You could restrict all of those perpetrators from the ranks of boaters, as far as I am concerned, but the 727 deaths they caused were not all those of perps. Some were victims. Not victims of failure to wear a life jacket, but victims of some skipper’s poor judgment. In most cases of which I am familiar, stupidity is a synonym for poor judgment. Maybe ignorance would be a better word.
It’s hard to build technology to combat poor judgment — especially in sports. In any sport there is a risk. Motorcycling is an example. The fatality rate in that sport absolutely dwarfs that of boating in terms of sheer numbers — more than 4,500 fatalities in 2009 — and the death rate per 100,000 participants is excruciatingly higher. Yet, mandatory helmet laws have been passed, and repealed in many states on both libertarian and statistical rationale. Even bicycling posted 716 fatalities in 2008, a number steady since 1998. You could argue that there are more bicycles than boats and so that number is proportionally low, but in truth, bikes carry one person — boats carry up to dozens. With 12 million registered boats carrying the national marine manufacturers association’s estimate of almost 70 million participants, you have a fatality rate of 0.0001 percent. The only way you could be safer is to stay home.

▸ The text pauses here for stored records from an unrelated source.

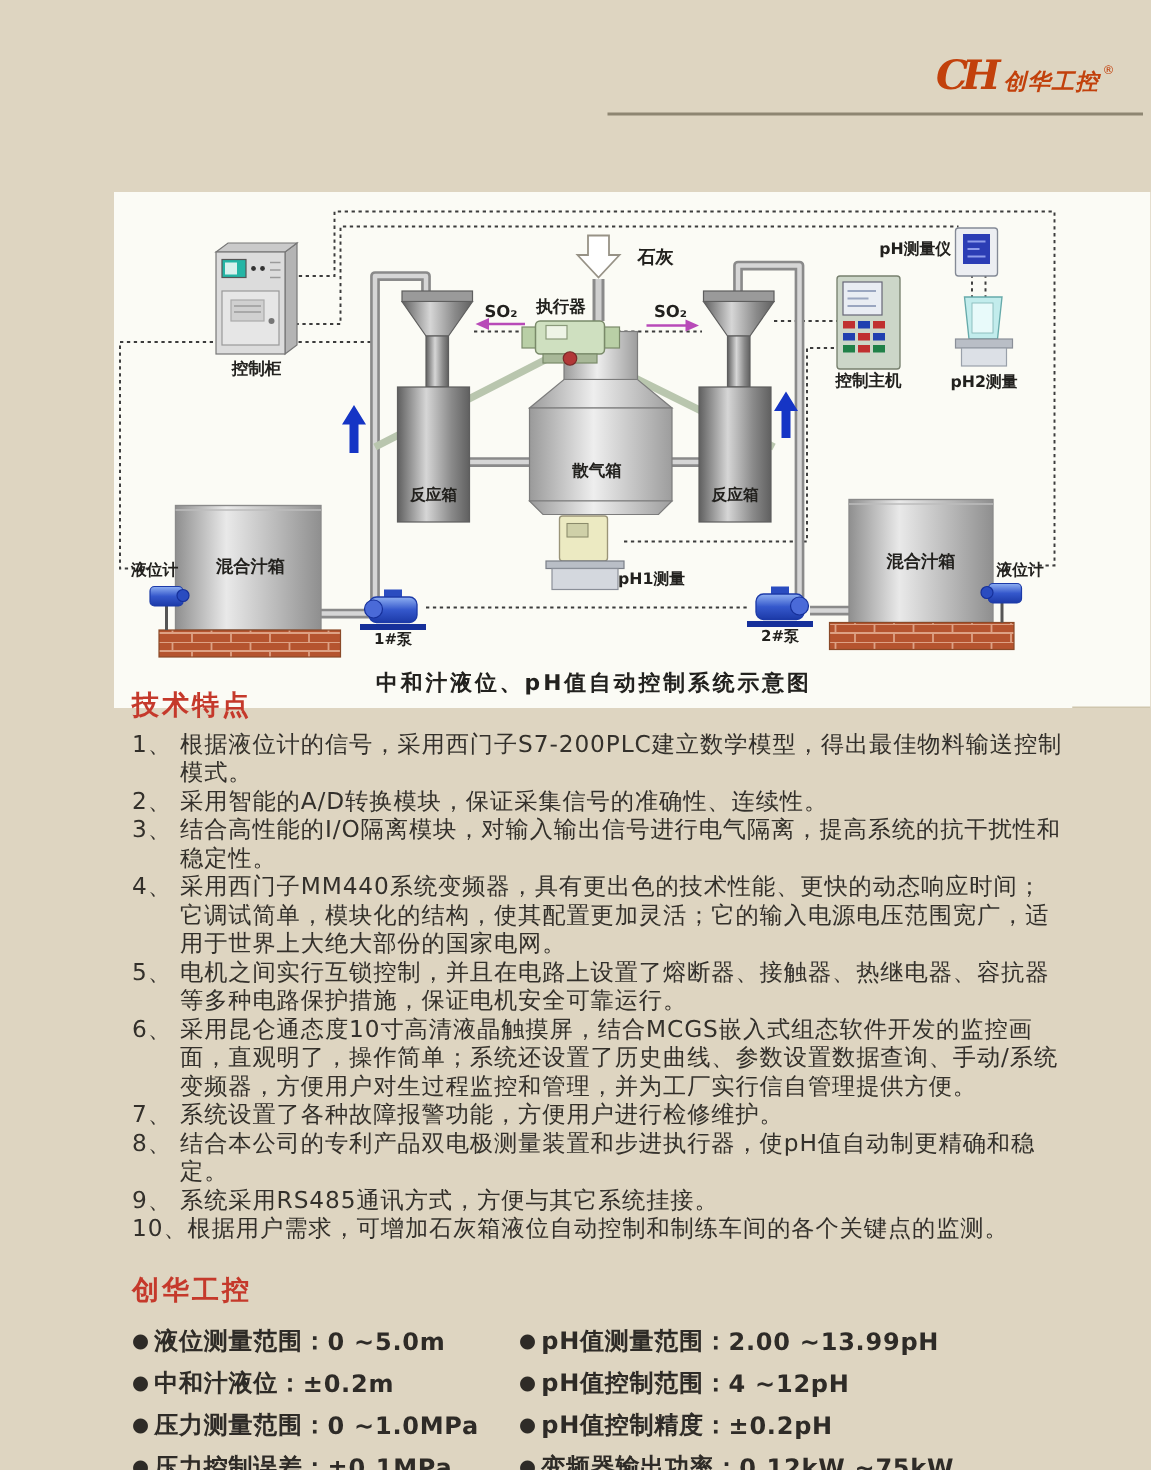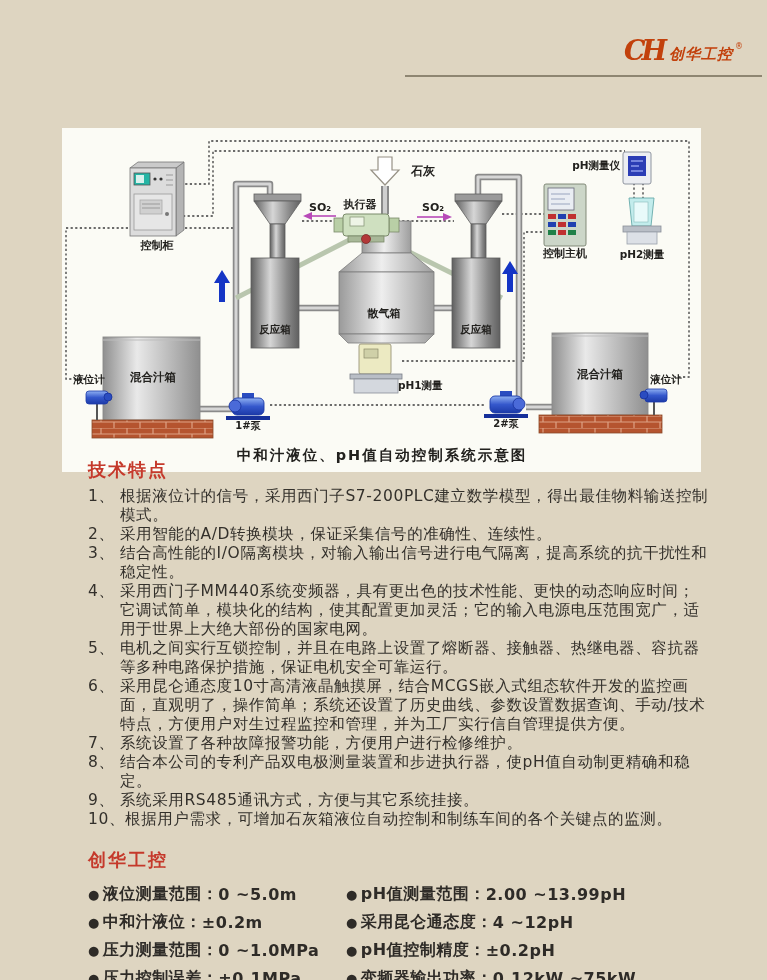"石灰" .diagram { left: 62px -> 76px; width: 639px -> 692px }
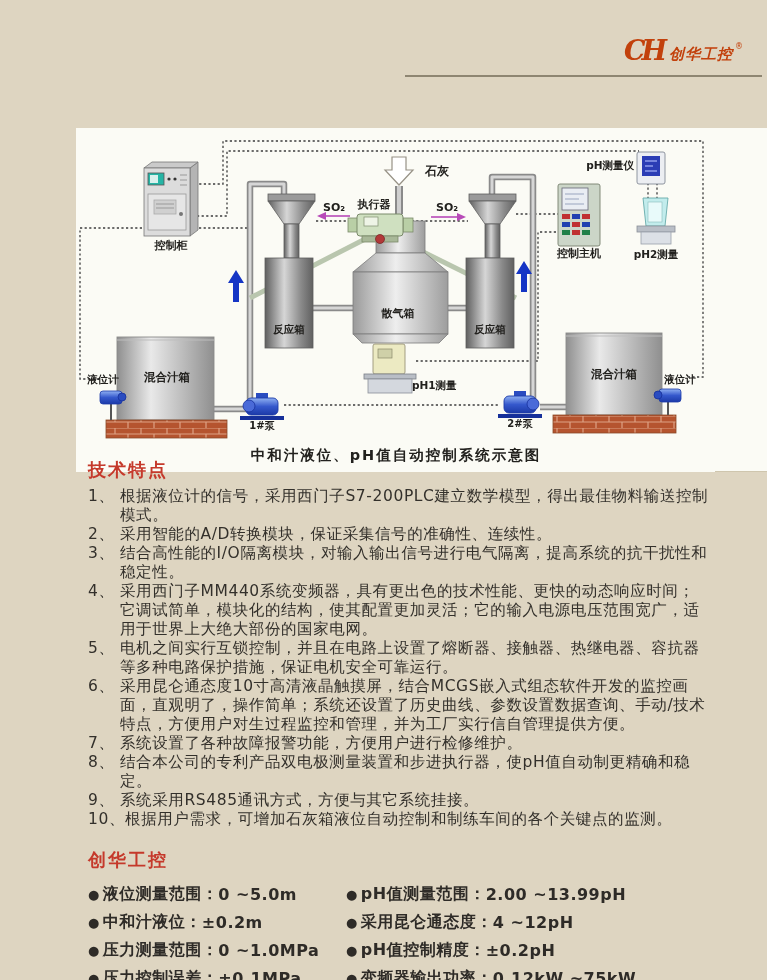"采用昆仑通态度10寸高清液晶触摸屏，结合MCGS嵌入式组态软件开发的监控画面，直" span.feature-text { text: /技术特点 -> /系统变频器 }
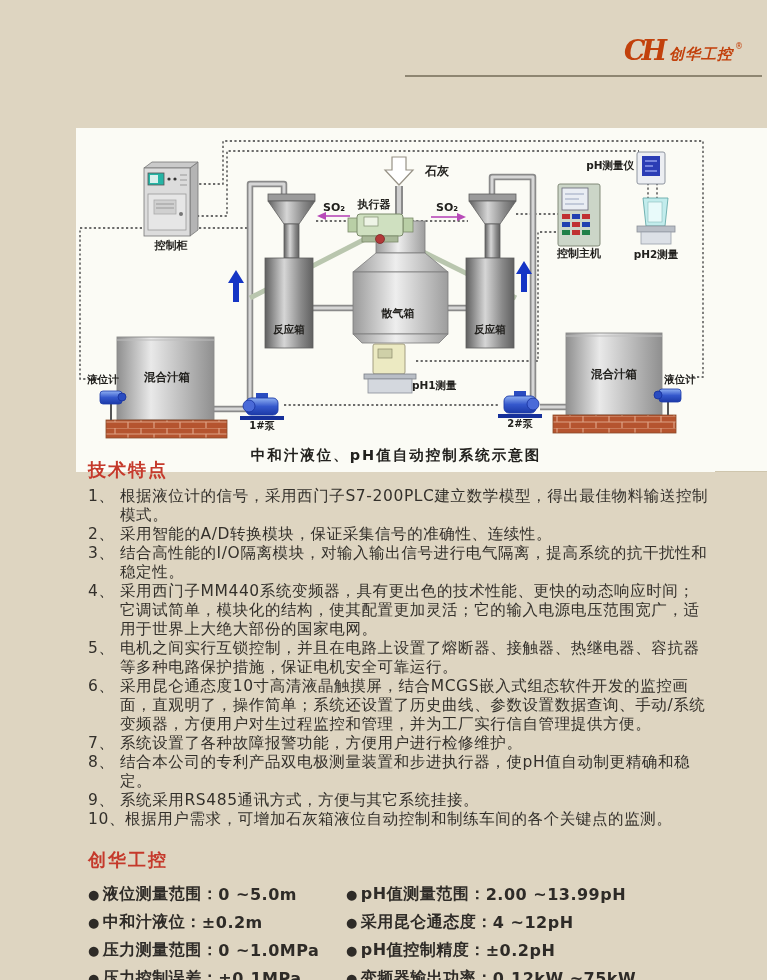"采用昆仑通态度" span { text: 采用昆仑通态度 -> pH值控制范围 }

I take that back. According to U.S. News & World Report, 18,000 die of accidents each year in the home.
Here’s my point. Boating is safe, and using draconian measures to require 70 million people to wear life jackets when good judgment alone could keep everyone alive is wrong.
You want to make boating safer? Stamp out ignorance with more education. Eliminate drunkenness with enforcement. Then, let skilled and sober skippers set the requirements for keeping their crews happy and safe.
But please just shut up about mandatory PFD wear.
OK. I’m at my desk. Waiting for your rebuttal. I have my helmet on.